| GOAL OF THE EXERCISE |
Pictures should be left out while the data beneath this task is written out word for word.

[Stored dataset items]
= = = =

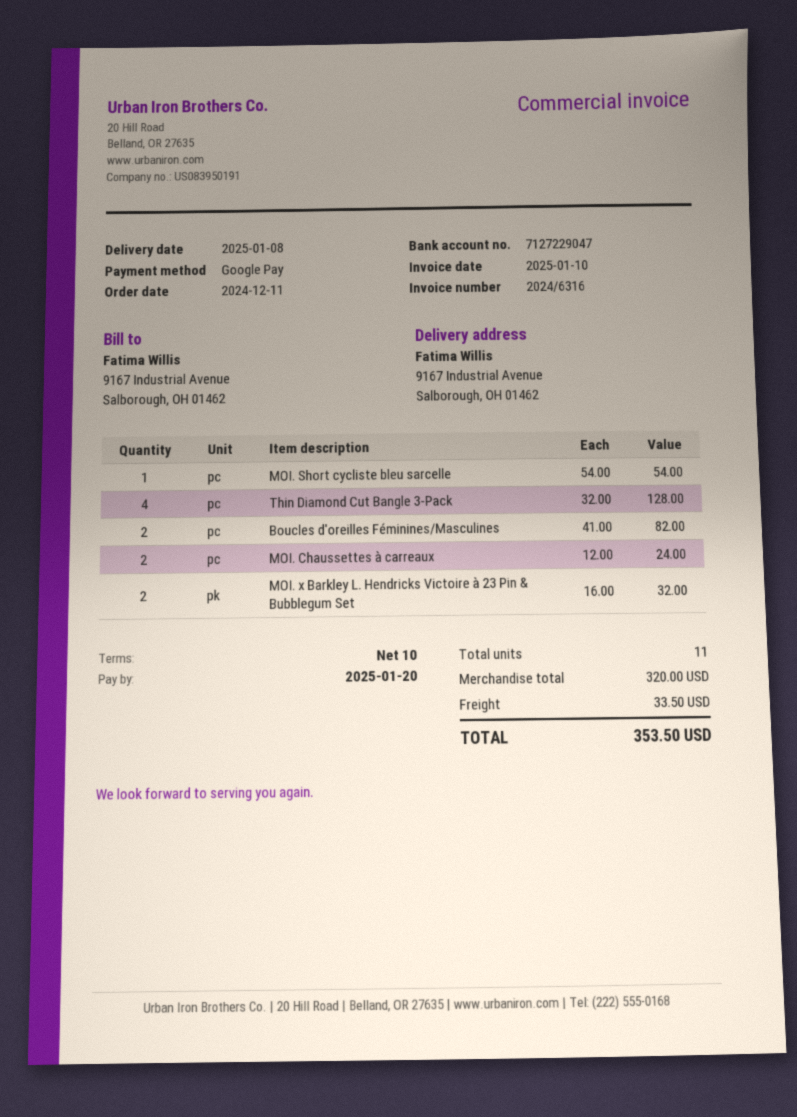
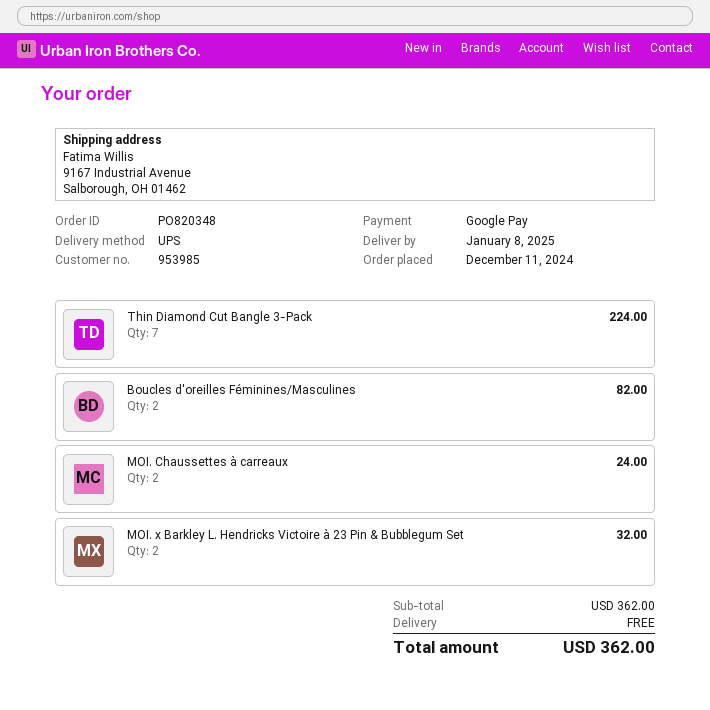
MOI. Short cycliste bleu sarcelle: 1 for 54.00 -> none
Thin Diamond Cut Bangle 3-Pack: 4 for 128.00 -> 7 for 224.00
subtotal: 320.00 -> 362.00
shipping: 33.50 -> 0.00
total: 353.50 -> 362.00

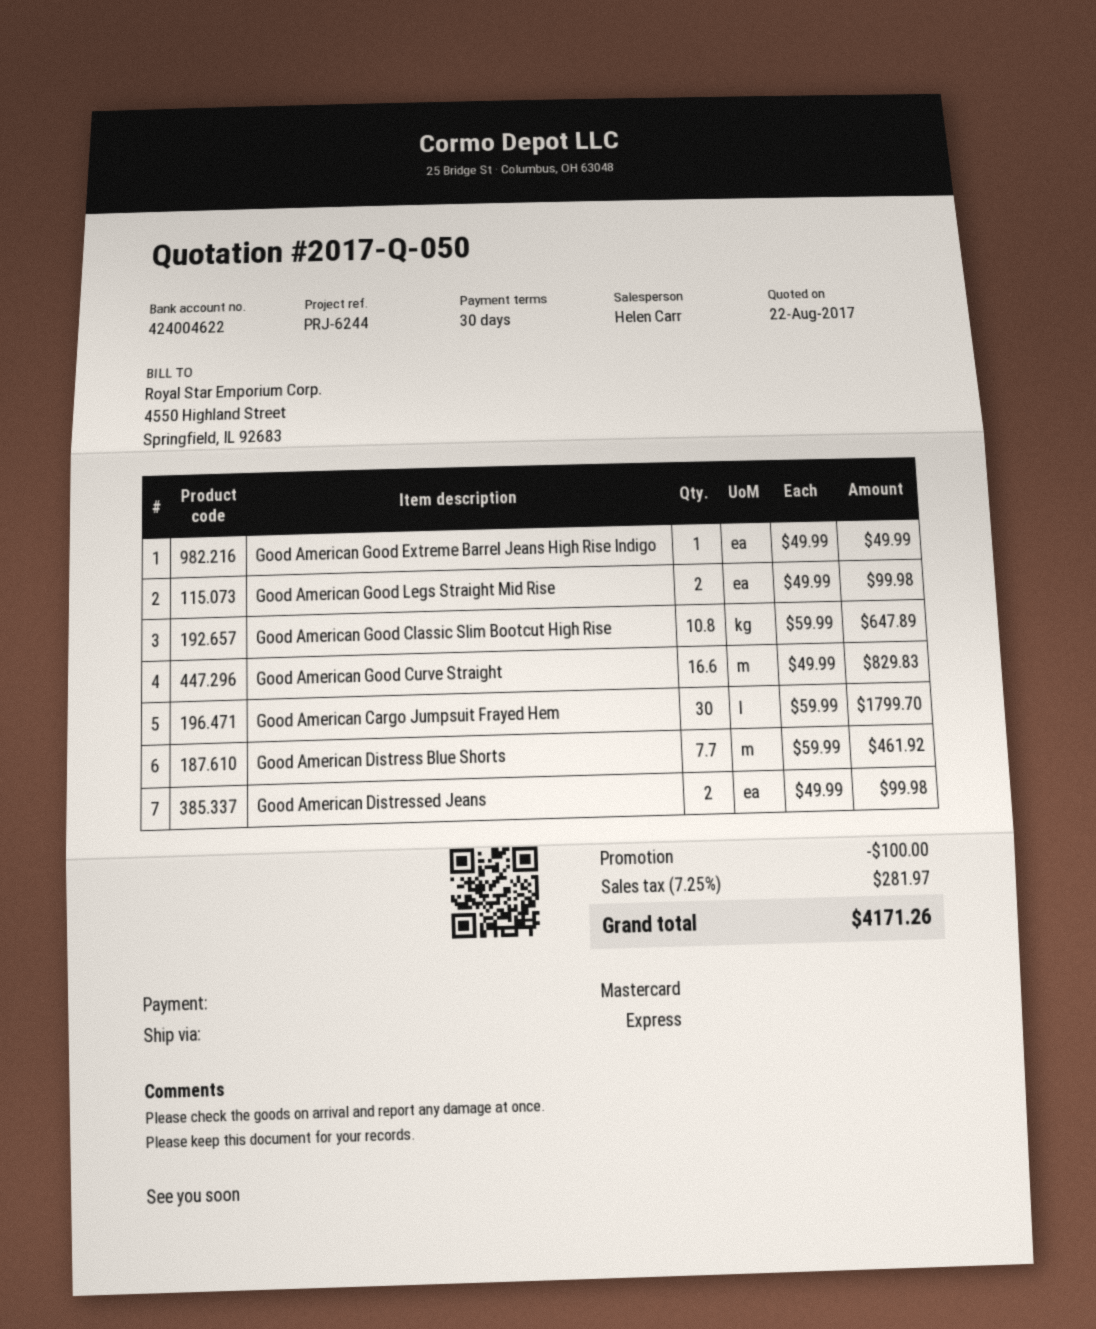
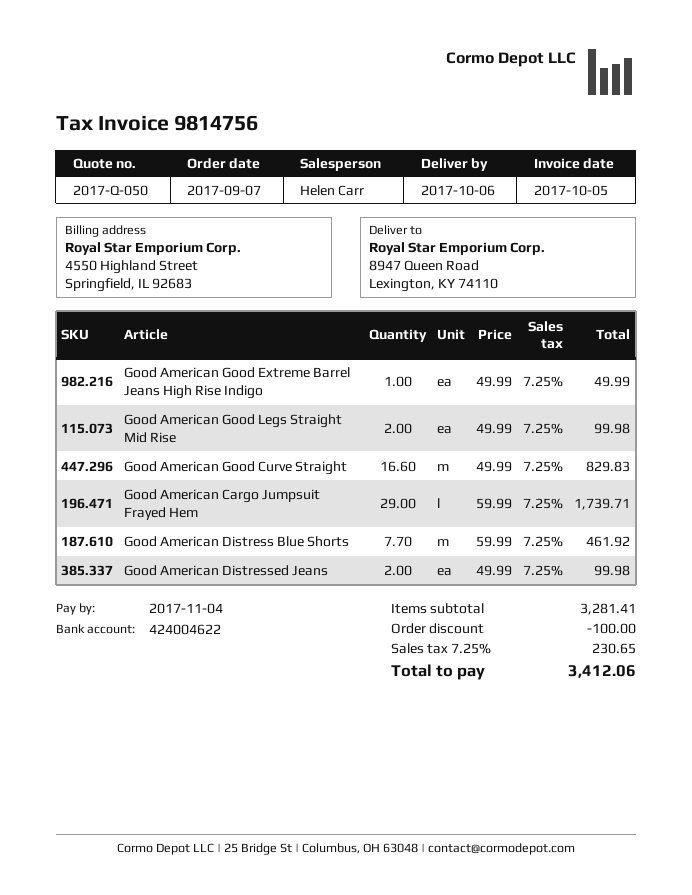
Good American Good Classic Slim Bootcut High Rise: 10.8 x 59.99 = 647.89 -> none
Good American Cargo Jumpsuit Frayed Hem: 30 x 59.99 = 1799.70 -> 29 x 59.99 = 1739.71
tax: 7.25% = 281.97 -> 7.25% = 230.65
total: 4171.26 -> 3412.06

= = = =

| YOUR SOLUTION |
MOI. Short cycliste bleu sarcelle: 1 for 54.00 -> none
Thin Diamond Cut Bangle 3-Pack: 4 for 128.00 -> 7 for 224.00
subtotal: 320.00 -> 362.00
shipping: 33.50 -> 0.00
total: 353.50 -> 362.00

Good American Good Classic Slim Bootcut High Rise: 10.8 x 59.99 = 647.89 -> none
Good American Cargo Jumpsuit Frayed Hem: 30 x 59.99 = 1799.70 -> 29 x 59.99 = 1739.71
tax: 7.25% = 281.97 -> 7.25% = 230.65
total: 4171.26 -> 3412.06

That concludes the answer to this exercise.